During the fall in 2012, as part of its “Go Further” branding campaign, Ford found an innovative way to advance employee engagement: put actual workers in television ads for the new Ford Escape sport utility vehicle (SUV). One such worker was Vince Mahe, who helped design the Escape lift gate that opens when it senses a foot wagging beneath the rear bumper. After Mahe demonstrates his innovation, the ad concludes, “It’s what happens when you Go Further.”

The Go Further campaign is built around “people serving people” internally as well as externally, demonstrating ingenuity in all activities and striving for what’s “attainable” in “character, appeal and value,” as Jim Farley, Ford’s global chief marketing officer, puts it.

“We’re not trying to invent a new reality for Ford,” he said in an interview. Instead, the company is emphasizing and communicating internally “what Ford feels like on a good day” by further engaging employees and getting them all pulling in the same direction.

The strategy appears to be taking hold. “Our managers are starting to break it out in meetings now literally saying, ‘If you put your Go Further hats on, what decision will you make?’, said Sara Tatchio, Ford’s manager of internal branding. “And in every plant there’s been a real reframing [toward], ‘How do we work at the work that we do?’ ” she added.

Engagement Provides a Competitive Edge

By looking at Ford and other highly or increasingly “engaged” corporate cultures, many companies are recognizing a possible path out of their slow-growth mode. They are beginning to recognize the power of employee engagement to differentiate themselves from competitors.
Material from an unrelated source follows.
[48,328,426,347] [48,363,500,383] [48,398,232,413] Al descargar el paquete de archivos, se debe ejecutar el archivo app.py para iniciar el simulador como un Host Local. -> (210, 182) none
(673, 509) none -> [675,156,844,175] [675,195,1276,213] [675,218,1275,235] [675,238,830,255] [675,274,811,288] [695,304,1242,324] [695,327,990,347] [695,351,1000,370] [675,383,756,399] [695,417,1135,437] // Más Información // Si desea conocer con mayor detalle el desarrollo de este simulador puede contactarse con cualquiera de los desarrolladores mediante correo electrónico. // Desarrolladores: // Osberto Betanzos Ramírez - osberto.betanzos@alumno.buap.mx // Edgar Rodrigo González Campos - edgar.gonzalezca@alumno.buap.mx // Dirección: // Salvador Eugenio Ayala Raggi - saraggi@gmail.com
Companies with engaged workforces demonstrate an average of 19 percent higher operating income and 28 percent higher growth in earnings per share (EPS) than the average employer, according to the Towers Watson 2012 Global Workforce Study. In stark contrast, companies with unengaged workforces average 34 percent less operating income and 11 percent lower EPS growth than average employers.
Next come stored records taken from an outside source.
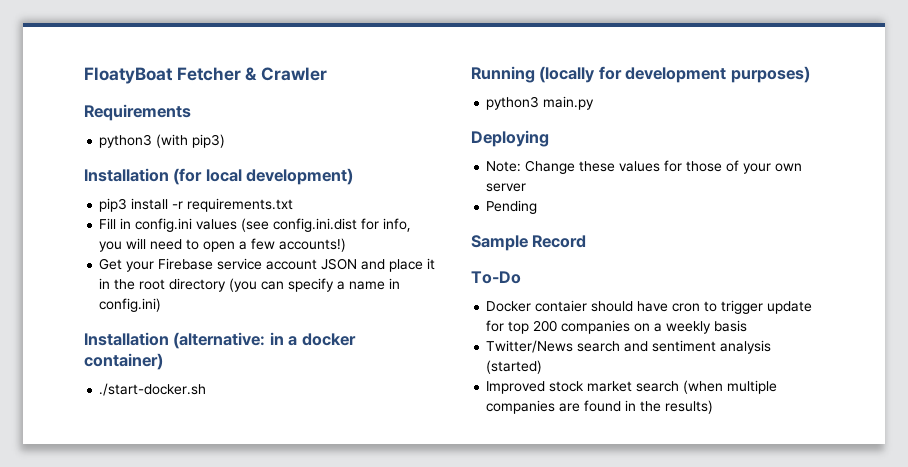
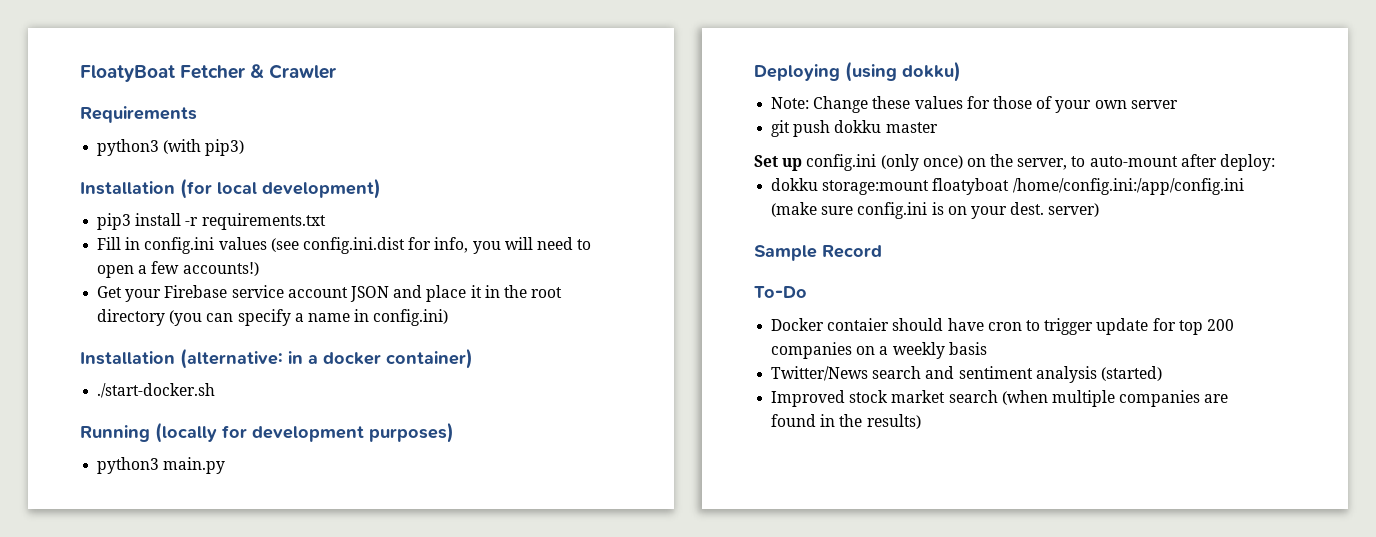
(549, 138) none -> [845,61,961,82] (using dokku)
[486,200,538,214] Pending -> [771,120,938,137] [754,154,1276,171] [771,178,1244,195] [771,202,1100,219] git push dokku master // Set up config.ini (only once) on the server, to auto-mount after deploy: // dokku storage:mount floatyboat /home/config.ini:/app/config.ini (make sure config.ini is on your dest. server)

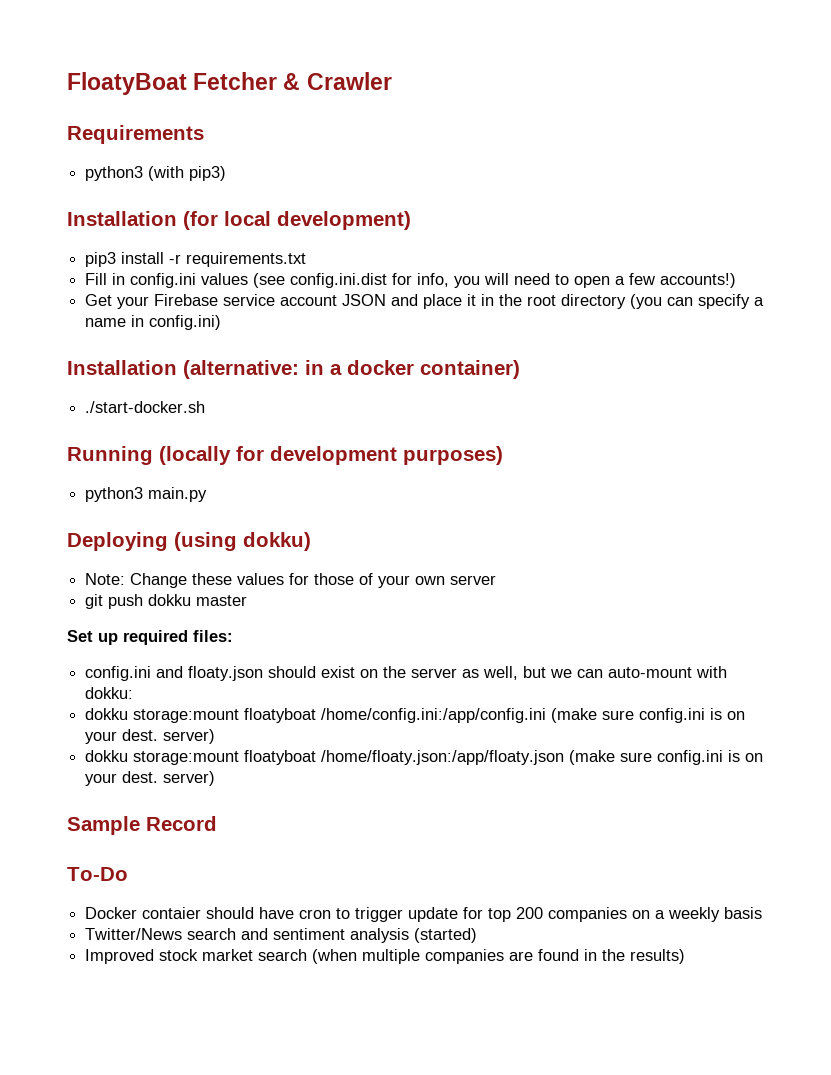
[806,154,1276,171] config.ini (only once) on the server, to auto-mount after deploy: -> [123,630,233,645] [85,666,728,681] [85,687,134,699] required files: // config.ini and floaty.json should exist on the server as well, but we can auto-mount with dokku:
(1100, 210) none -> [85,750,764,765] [85,771,216,786] // dokku storage:mount floatyboat /home/floaty.json:/app/floaty.json (make sure config.ini is on your dest. server)

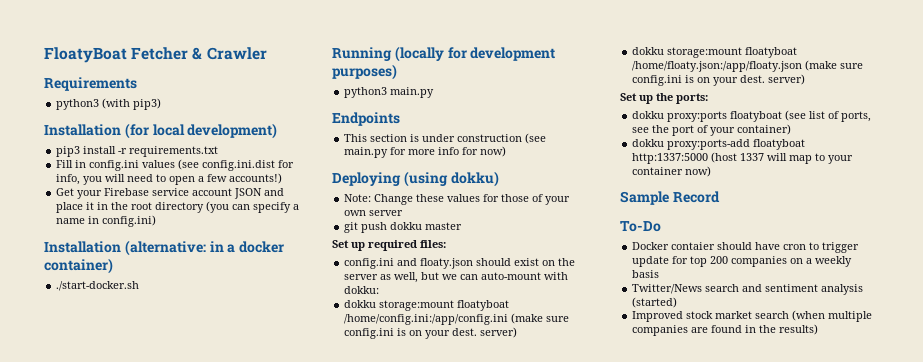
(208, 494) none -> [332,112,400,126] [344,133,547,144] [344,146,507,158] // Endpoints // This section is under construction (see main.py for more info for now)
(216, 778) none -> [620,93,708,104] [632,110,872,122] [632,124,792,136] [632,139,806,150] [632,152,854,164] [632,166,712,177] // Set up the ports: // dokku proxy:ports floatyboat (see list of ports, see the port of your container) // dokku proxy:ports-add floatyboat http:1337:5000 (host 1337 will map to your container now)

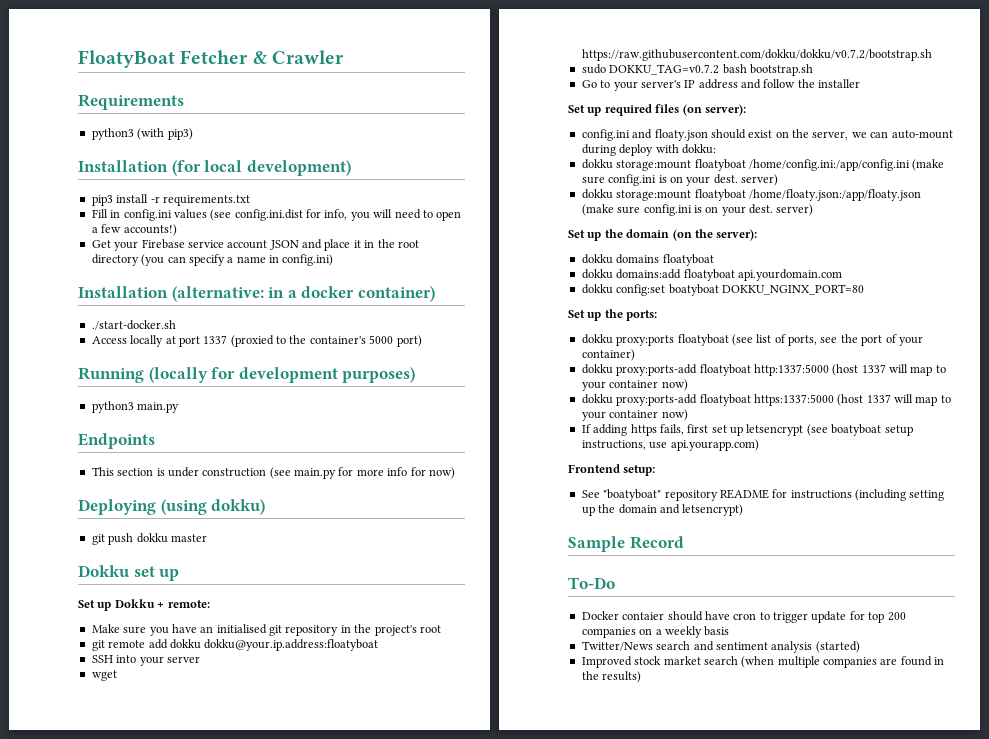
(140, 286) none -> [91,335,422,347] // Access locally at port 1337 (proxied to the container's 5000 port)
[344,194,571,205] [344,210,404,216] [344,222,463,233] Note: Change these values for those of your own server // git push dokku master -> [91,533,207,545] [78,565,180,581] [78,599,210,611] [91,624,441,636] [91,639,379,651] [91,655,200,666] [91,670,117,681] [581,49,932,61] [581,64,813,76] [581,79,861,91] git push dokku master // Dokku set up // Set up Dokku + remote: // Make sure you have an initialised git repository in the project's root // git remote add dokku dokku@your.ip.address:floatyboat // SSH into your server // wget https://raw.githubusercontent.com/dokku/dokku/v0.7.2/bootstrap.sh // sudo DOKKU_TAG=v0.7.2 bash bootstrap.sh // Go to your server's IP address and follow the installer
[420,240,446,248] files: -> [655,104,746,116] files (on server):
[344,272,440,283] server as well, but -> [812,131,849,140] server,
(542, 276) none -> [581,144,654,156] during deploy
(806, 79) none -> [568,229,758,241] [581,254,714,266] [581,269,842,281] [581,284,864,296] // Set up the domain (on the server): // dokku domains floatyboat // dokku domains:add floatyboat api.yourdomain.com // dokku config:set boatyboat DOKKU_NGINX_PORT=80
(712, 171) none -> [581,394,951,406] [581,409,688,421] [581,424,913,436] [581,439,759,451] [568,464,656,476] [581,489,945,501] [581,504,744,516] // dokku proxy:ports-add floatyboat https:1337:5000 (host 1337 will map to your container now) // If adding https fails, first set up letsencrypt (see boatyboat setup instructions, use api.yourapp.com) // Frontend setup: // See "boatyboat" repository README for instructions (including setting up the domain and letsencrypt)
More than 70 percent of U.S. employees are actively disengaged, according to a 2011 study by the Corporate Executive Board, meaning lost productivity costs to the economy of $370 billion a year.

The potential impact on revenue by industry is significant, research suggests. For example, airlines that fail to engage their workforces in the corporate purpose are forgoing $590 million a year in potential revenue, according to a Forrester Cain Research study. In the hospitality industry, forfeited opportunities sacrifice a total of $1.2 billion.

Achieving an Engaged Workforce

Just because companies move toward engagement, however, doesn’t necessarily mean they’re doing it right. It’s one thing to launch an engagement program or strive to match “best practices”; it’s quite another to establish, nurture and succeed with a system that is meant to guarantee results for the long term.

“To ensure that an organization’s employees can become engaged in meaningful ways … employee engagement must be part of an integrated approach to improving the corporate culture in profound ways,” said Allan Steinmetz, founder and chief executive officer of Inward Strategic Consulting. It begins with corporate commitment to establishing meaningful employee engagement and broad experiential communications and includes training and learning techniques for employees and managers.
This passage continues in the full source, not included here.